Which depth model and input resolution does this tool use?
It uses MiDaS v2.1 small (midas_v21_small_256.onnx), Intel's well-established monocular depth network trained across many datasets to generalize over indoor and outdoor scenes. The model takes a fixed 256x256 RGB input that is ImageNet-normalized (mean subtract, std divide) before inference, then the predicted map is rescaled back to your image's dimensions for display and export. It is a single, fixed model — there is no model picker, resolution slider, or webcam mode. The trade-off is speed and small download size in exchange for a modest fixed resolution; fine details at object edges can be soft.
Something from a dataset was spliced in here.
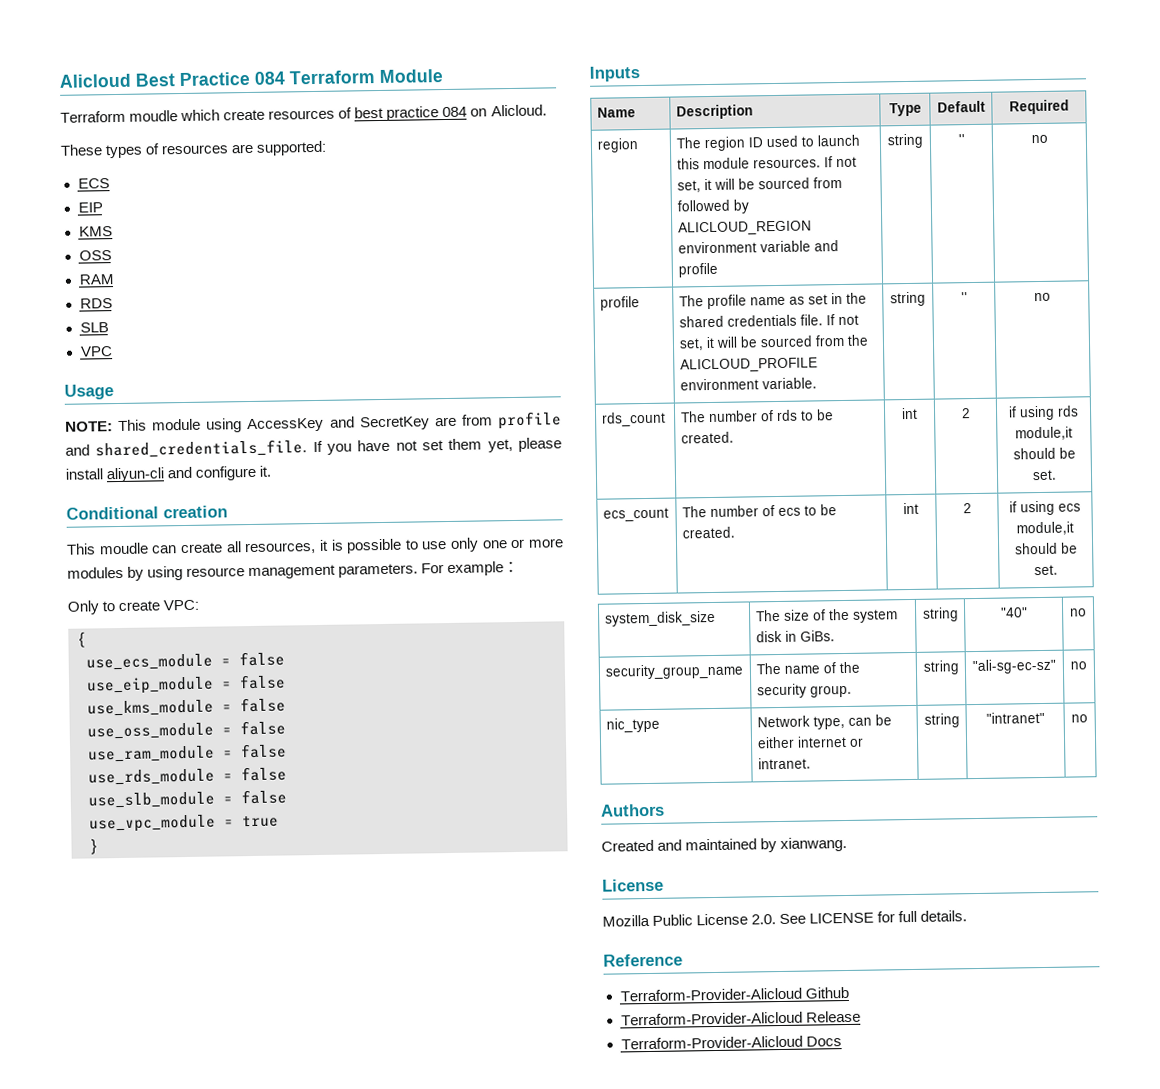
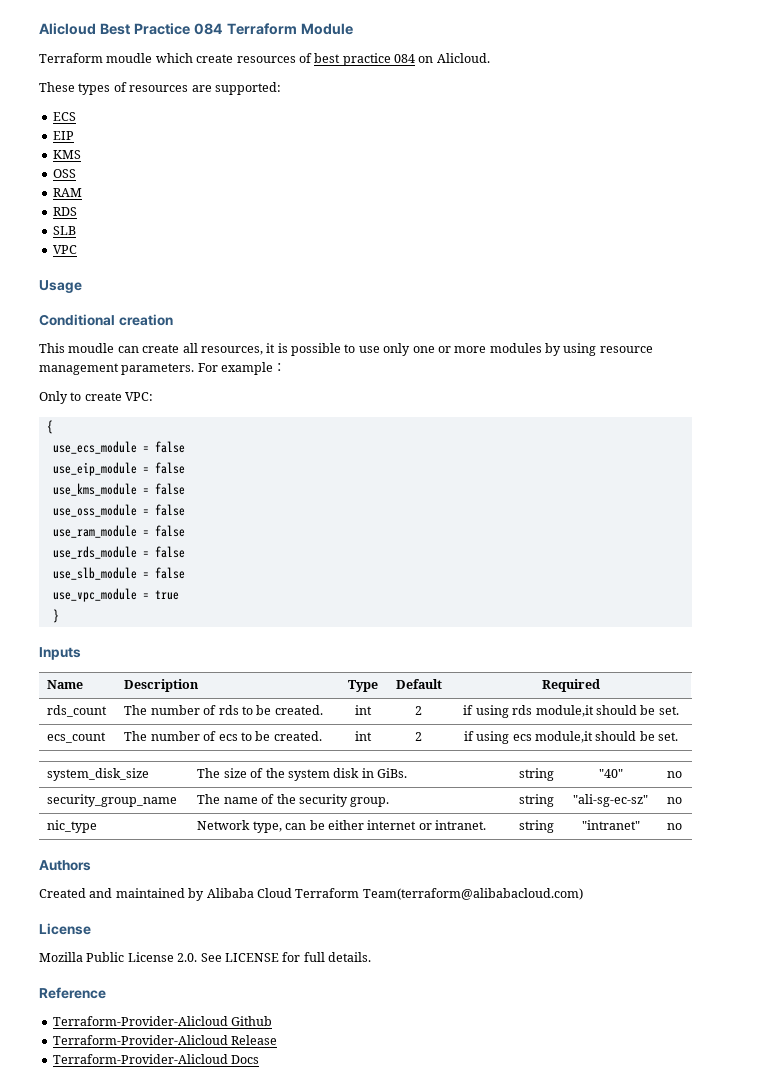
- NOTE: This module using AccessKey and SecretKey are from profile and shared_credentials_file. If you have not set them yet, please install aliyun-cli and configure it.
- region | The region ID used to launch this module resources. If not set, it will be sourced from followed by ALICLOUD_REGION environment variable and profile | string | '' | no
- profile | The profile name as set in the shared credentials file. If not set, it will be sourced from the ALICLOUD_PROFILE environment variable. | string | '' | no
- Created and maintained by xianwang.
+ Created and maintained by Alibaba Cloud Terraform Team(terraform@alibabacloud.com)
Is the output relative depth or metric (real-world) distance?
Relative depth only. MiDaS predicts inverse depth (disparity), so the tool tells you which pixels are closer or farther than others, but not absolute distances in meters. After inference the values are min-max normalized to [0,1] with the convention that 1.0 = nearest (foreground) and 0.0 = farthest (background). True metric depth would need a stereo camera, LiDAR, or a metric-fine-tuned model, and depends heavily on the scene matching the training distribution. Treat the Near/Mid/Far zone percentages and the histogram as relative estimates, not measurements.

How does the colormap, histogram, and side-by-side/overlay view help?
You can render the depth map with six perceptual colormaps (inferno, viridis, plasma, magma, grayscale, turbo) to read structure at a glance, and switch between Depth Map Only, Side by Side with the original, or a semi-transparent Overlay with adjustable opacity. The Invert toggle flips the brightness so Near=dark if you prefer that convention. The statistics panel reports min/mean/max normalized depth, splits the scene into Near/Mid/Far zones, and draws a 32-bin histogram of the depth distribution — useful for checking foreground/background separation before using the map for bokeh or compositing.
Can I export a 16-bit PNG and JSON for Blender, Photoshop, or Nuke?
Yes. Besides the colored depth-map PNG and the 8-bit grayscale PNG, you can export a true 16-bit grayscale PNG. 8-bit only has 256 levels and causes visible banding on smooth gradients (ground planes, sky); 16-bit gives 65,536 levels, which is the real deliverable for displacement mapping in Blender, depth-blur in Photoshop, and DOF/parallax compositing in Nuke. Photoshop, GIMP, Blender, and Krita all load 16-bit PNG natively. A JSON sidecar is also exported with the model name, 256x256 input resolution, colormap, invert flag, min/mean/max stats, and Near/Mid/Far zone percentages so your results stay reproducible and auditable.
Why does the tool show a WebGPU or WASM badge, and which is faster?
On load the tool tries the WebGPU execution provider first and falls back to WebAssembly (with SIMD and up to 4 threads) if WebGPU is unavailable, then shows a badge indicating the active backend. WebGPU offloads the matrix math to your GPU and is typically several times faster than CPU-only WASM, especially on larger images. On browsers without WebGPU (older Safari, some mobile devices) the tool automatically uses WASM so it still works everywhere — only the speed differs, not the result.
Why are object edges sometimes soft in the depth map?
Because MiDaS v2.1 small runs at a fixed 256x256 input, fine structures like hair, fences, wires, glass, and reflections can blur into the foreground or background, and the upscaled map inherits that softness. This is expected for a small, fast monocular model. For parallax and shallow depth-of-field effects the result is usually consistent enough; for crisper boundaries you can post-process the exported 16-bit map with edge-preserving (guided/bilateral) filtering in your 3D or compositing software.